By default, all destinations reject the tool_type_user_defined tag as security measure. To allow user-defined tools on a destination, explicitly accept that tag.

destinations:
  local:
    runner: local
    scheduling:
      reject:
        - tool_type_interactive
  interactive_cluster:
    runner: pulsar
    scheduling:
      require:
        - tool_type_interactive
  user_defined_cluster:
    runner: pulsar
    scheduling:
      accept:
        - tool_type_user_defined

Rules

Rules provide a means by which to conditionally change entity requirements.

tools:
  default:
    cores: 2
    mem: cores * 3
    rules:
      - id: my_overridable_rule
        if: input_size < 5
        fail: We don't run piddling datasets of {input_size}GB
  bwa:
    scheduling:
      require:
        - pulsar
    rules:
      - id: my_overridable_rule
        if: input_size < 1
        fail: We don't run piddling datasets
      - if: input_size <= 10
        cores: 4
        mem: cores * 4
        execute: |
           from galaxy.jobs.mapper import JobNotReadyException
           raise JobNotReadyException()
      - if: input_size > 10 and input_size < 20
        scheduling:
          require:
            - highmem
      - if: input_size >= 20
        fail: Input size: {input_size} is too large shouldn't run

The if clause can contain arbitrary python code, including multi-line python code. The only requirement is that the last statement in the code block must evaluate to a boolean value. In this example, the input_size variable is an automatically available contextual variable which is computed by totalling the sizes of all inputs to the job. Additional available variables include app, job, tool, and user.

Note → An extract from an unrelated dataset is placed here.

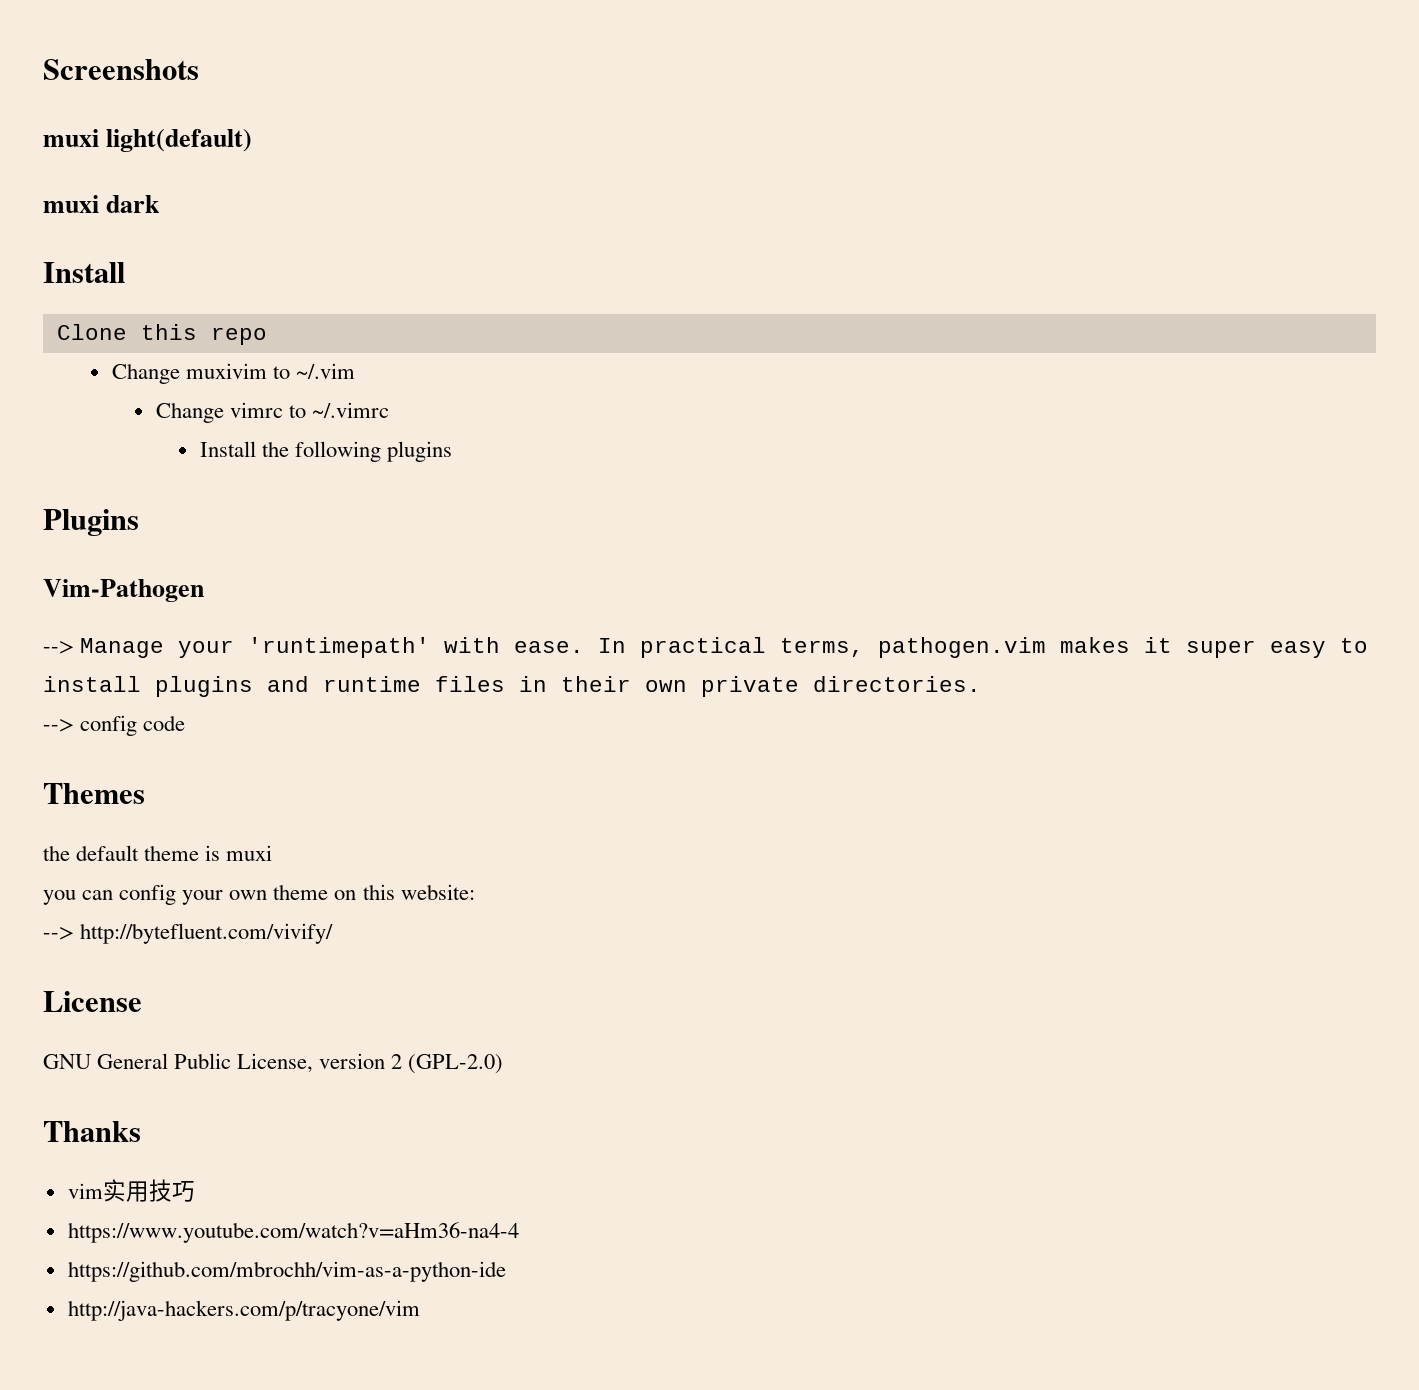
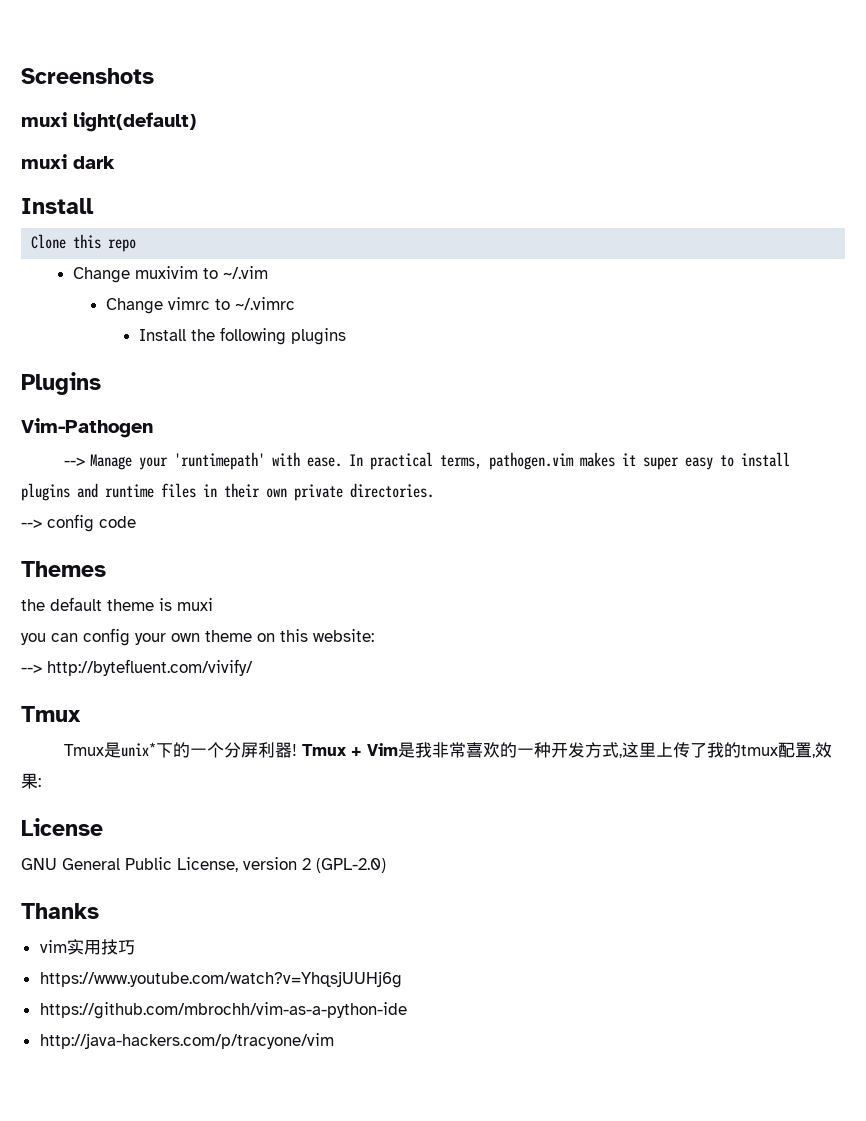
(334, 933) none -> [21,706,81,722] [63,742,832,758] [21,773,41,789] // Tmux // Tmux是unix*下的一个分屏利器! Tmux + Vim是我非常喜欢的一种开发方式,这里上传了我的tmux配置,效果:
[67,1222,519,1243] https://www.youtube.com/watch?v=aHm36-na4-4 -> [39,971,402,988] https://www.youtube.com/watch?v=YhqsjUUHj6g

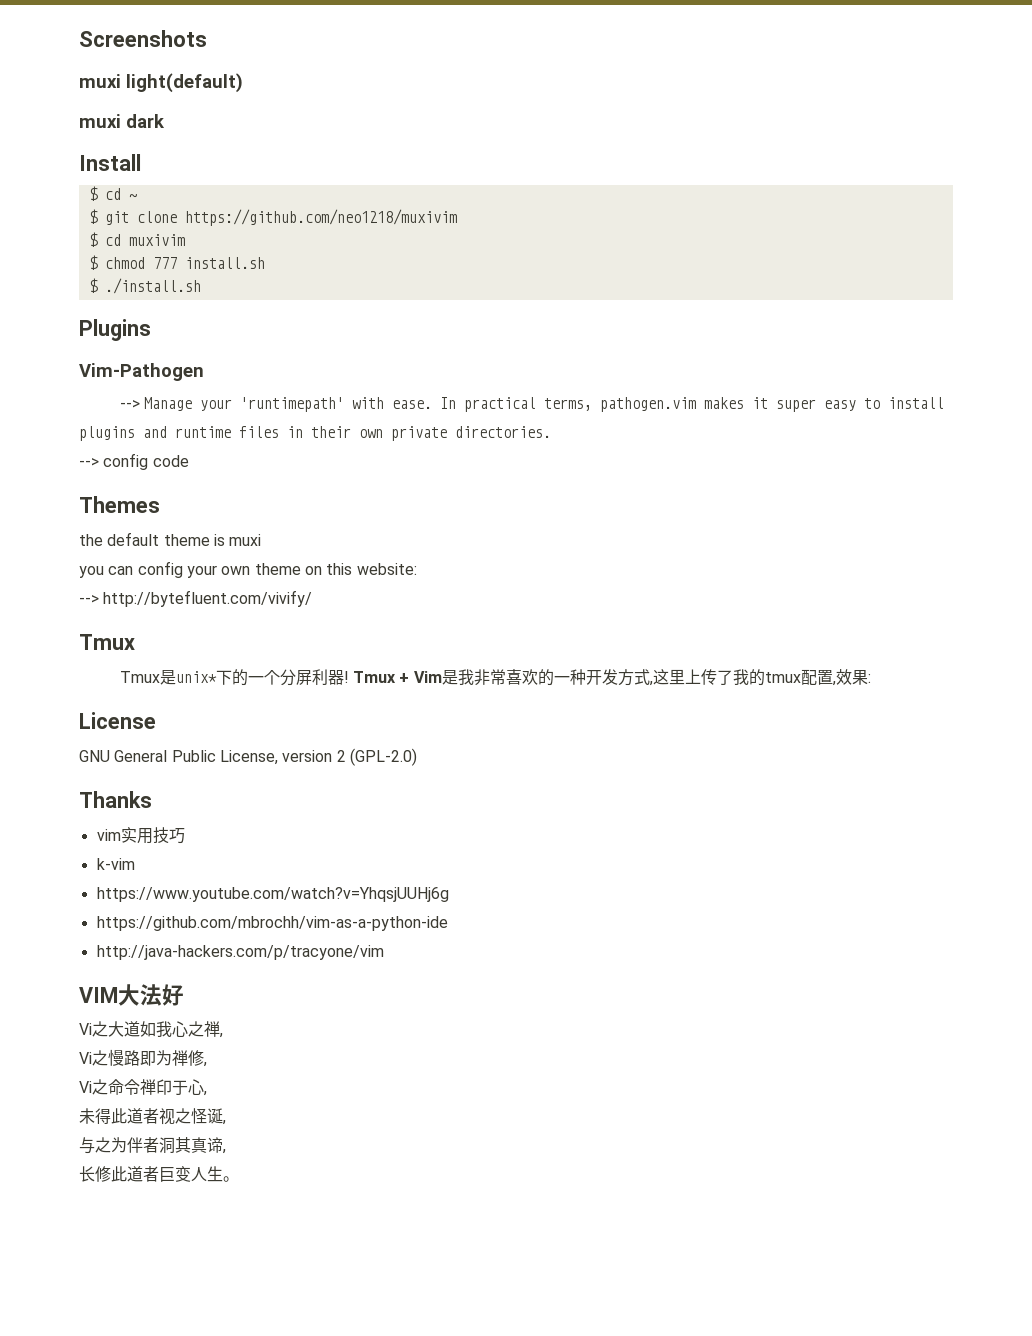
[31,234,137,252] [72,266,268,283] [105,297,295,314] [139,327,347,345] Clone this repo // Change muxivim to ~/.vim // Change vimrc to ~/.vimrc // Install the following plugins -> [88,186,137,201] [88,209,457,226] [88,232,185,247] [88,255,265,270] [88,278,201,294] $ cd ~ // $ git clone https://github.com/neo1218/muxivim // $ cd muxivim // $ chmod 777 install.sh // $ ./install.sh
(135, 947) none -> [96,858,135,870] // k-vim
(334, 1041) none -> [79,984,184,1006] [79,1021,223,1038] [79,1049,207,1067] [79,1079,207,1096] [79,1108,226,1125] [79,1137,226,1154] [79,1166,239,1182] // VIM大法好 // Vi之大道如我心之禅, // Vi之慢路即为禅修, // Vi之命令禅印于心, // 未得此道者视之怪诞, // 与之为伴者洞其真谛, // 长修此道者巨变人生。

If the rule matches, the properties of the rule override the properties of the tool. For example, if the input_size is 15, the bwa tool will require both pulsar and highmem tags.

Rules can be overridden by giving them an id. For example, the default for all tools is to reject input sizes < 5 by using the my_overridable_rule rule. We override that for the bwa tool by specifically referring to the inherited rule by id. If no id is specified, an id is auto-generated and no longer overridable.

Note the use of the {input_size} variable in the fail message. The general rule is that all non-string expressions are evaluated as python code blocks, while string variables are evaluated as python f-strings.

The execute block can be used to create arbitrary side-effects if a rule matches. The return value of an execute block is ignored.

User and Role Handling

Scheduling rules can also be expressed for users and roles.

tools:
  default:
    scheduling:
      require: []
      prefer:
        - general
      accept:
      reject:
        - pulsar
    rules: []
  dangerous_interactive_tool:
    cores: 8
    mem: 8
    scheduling:
      require:
        - authorize_dangerous_tool
users:
  default:
    scheduling:
      reject:
        - authorize_dangerous_tool
  fairycake@vortex.org:
    cores: 4
    mem: 16
    scheduling:
      accept:
        - authorize_dangerous_tool
      prefer:
        - highmem

roles:
  training.*:
    cores: 5
    mem: 7
    scheduling:
      reject:
        - pulsar

In this example, if user fairycake@vortex.org attempts to dispatch a dangerous_interactive_tool job, the requirements for both entities would be combined. Most requirements would simply be merged, such as env vars and job params. However, when combining gpus, cores and mem, the lower of the two values are used. In this case, the combined entity would have a core value of 4 and a mem value of 8. This allows training users for example, to be forced to use a lower number of cores than usual.

In addition, for these entities to be combined, the scheduling tags must also be compatible. In this instance the dangerous_interactive_tool requires the authorize_dangerous_tool tag, which all users by default reject. Therefore, most users cannot run this tool by default. However, fairycake@vortex.org overrides that and accepts the authorize_dangerous_tool allowing only that user to run the dangerous tool.

Roles can be matched in this exact way. Rules can also be defined at the user and role level.

Metascheduling

Custom rank functions can be used to implement metascheduling capabilities. A rank function is used to select the best matching destination from a list of matching destinations. If no rank function is provided, the default rank function simply chooses the most preferred destination out of the available destinations.

When more sophisticated control over scheduling is required, a rank function can be implemented through custom python code.

tools:
 default:
   cores: 2
   mem: 8
   rank: |
     import requests

     params = {
       'pretty': 'true',
       'db': 'pulsar-test',
       'q': 'SELECT last("percent_allocated") from "sinfo" group by "host"'
     }

     try:
       response = requests.get('http://stats.genome.edu.au:8086/query', params=params)
       data = response.json()
       cpu_by_destination = {s['tags']['host']:s['values'][0][1] for s in data.get('results')[0].get('series', [])}
       # sort by destination preference, and then by cpu usage
       candidate_destinations.sort(key=lambda d: (-1 * d.score(entity), cpu_by_destination.get(d.dest_name)))
       final_destinations = candidate_destinations
     except Exception:
       log.exception("An error occurred while querying influxdb. Using a weighted random candidate destination")
       final_destinations = helpers.weighted_random_sampling(candidate_destinations)
     final_destinations

In this example, the rank function queries a remote influx database to find the least loaded destination, The matching destinations are available to the rank function through the candidate_destinations contextual variable. Therefore, in this example, the candidate destinations are first sorted by the best matching destination (score is the default ranking function), and then sorted by CPU usage per destination, obtained from the influxdb query.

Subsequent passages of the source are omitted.